(Stored entries)
*** Begin section ***

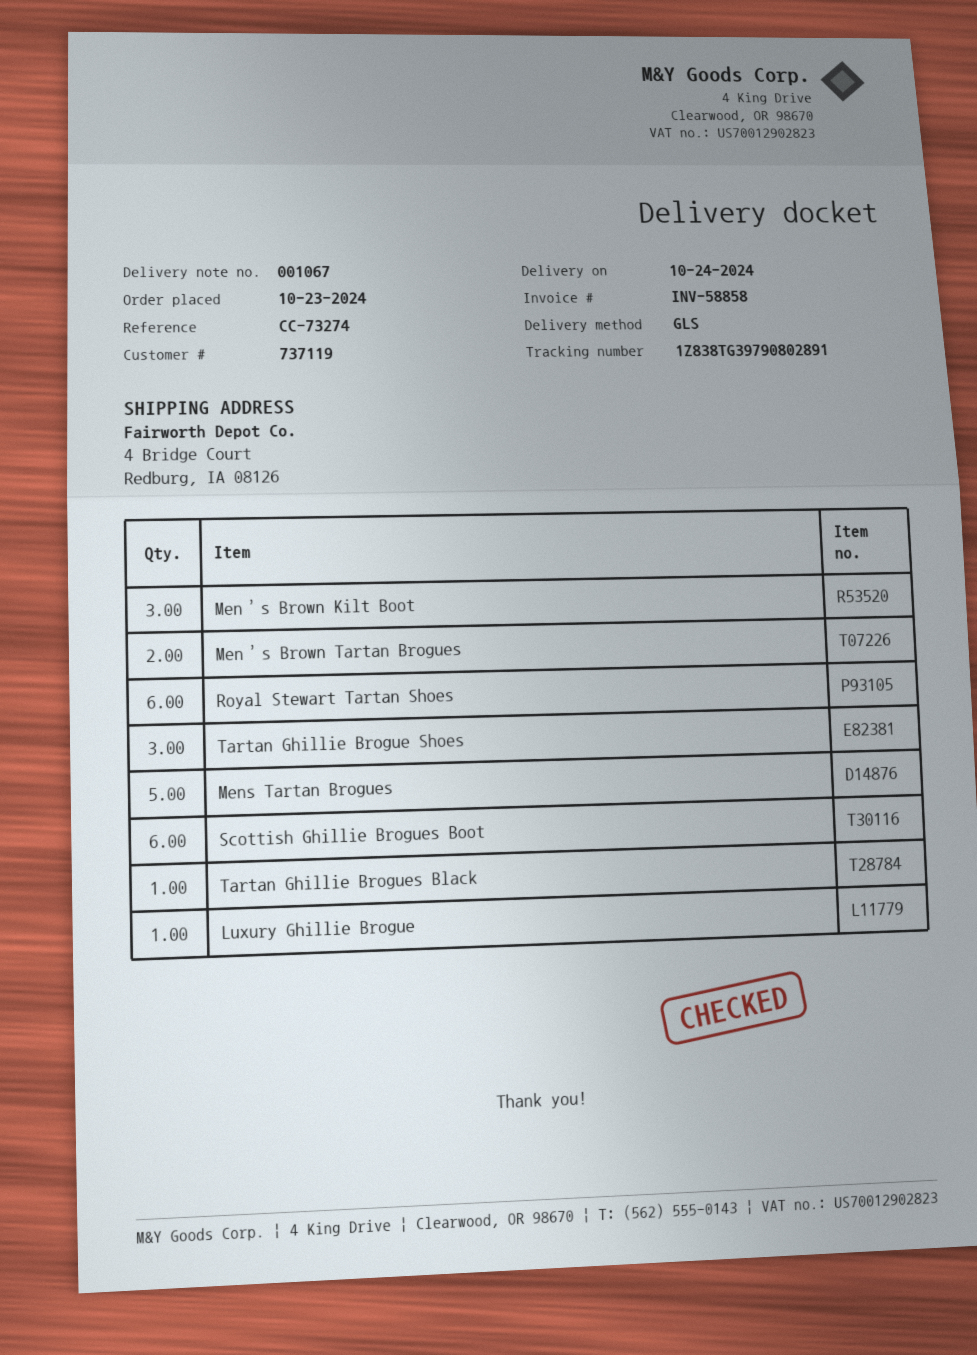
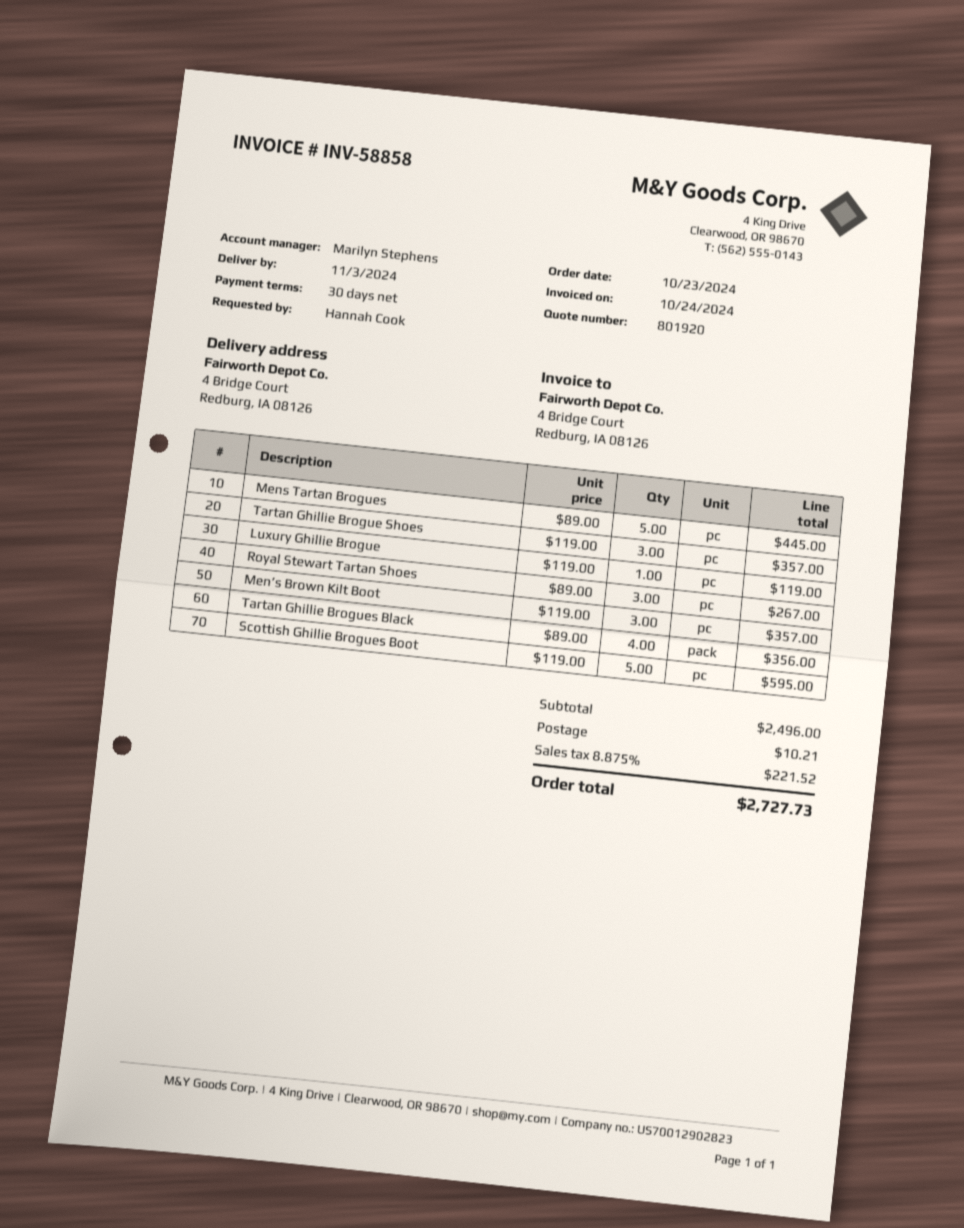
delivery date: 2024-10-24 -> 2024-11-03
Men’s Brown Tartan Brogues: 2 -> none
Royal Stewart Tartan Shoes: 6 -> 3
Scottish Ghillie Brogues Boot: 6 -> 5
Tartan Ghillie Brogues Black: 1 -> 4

*** End section ***
*** Begin section ***

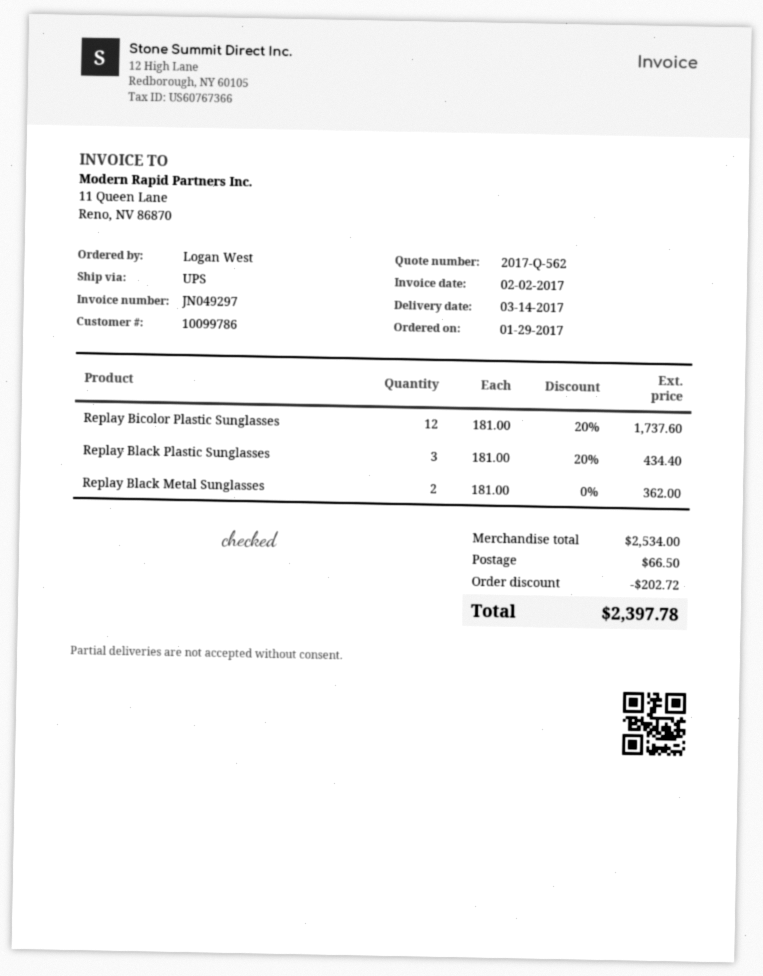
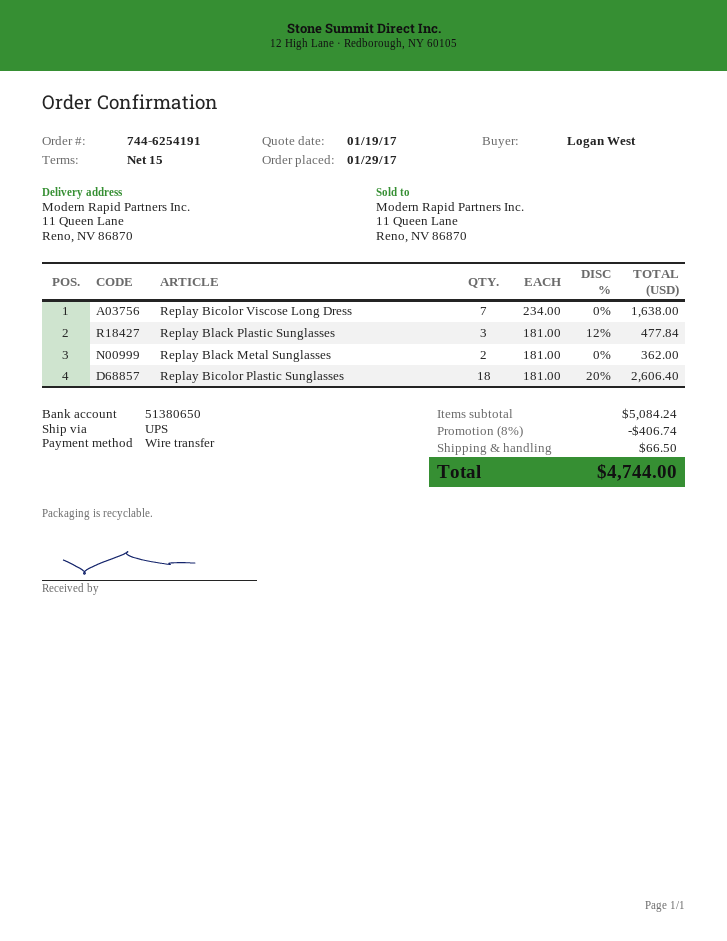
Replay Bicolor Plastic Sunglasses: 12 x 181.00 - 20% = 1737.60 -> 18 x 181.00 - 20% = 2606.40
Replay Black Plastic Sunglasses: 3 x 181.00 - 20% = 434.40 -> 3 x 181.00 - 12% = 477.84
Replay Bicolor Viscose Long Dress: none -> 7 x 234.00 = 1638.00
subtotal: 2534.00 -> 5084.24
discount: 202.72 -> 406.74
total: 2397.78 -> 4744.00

*** End section ***

> _DIRECTIONS_: As listed above, the lines from the line with "subtotal: 2534.00 -> 5084.24" to the line with "total: 2397.78 -> 4744.00" are to be echoed exactly, with both ends included and nothing added.

> _SOLUTION TO THE PROBLEM_:
subtotal: 2534.00 -> 5084.24
discount: 202.72 -> 406.74
total: 2397.78 -> 4744.00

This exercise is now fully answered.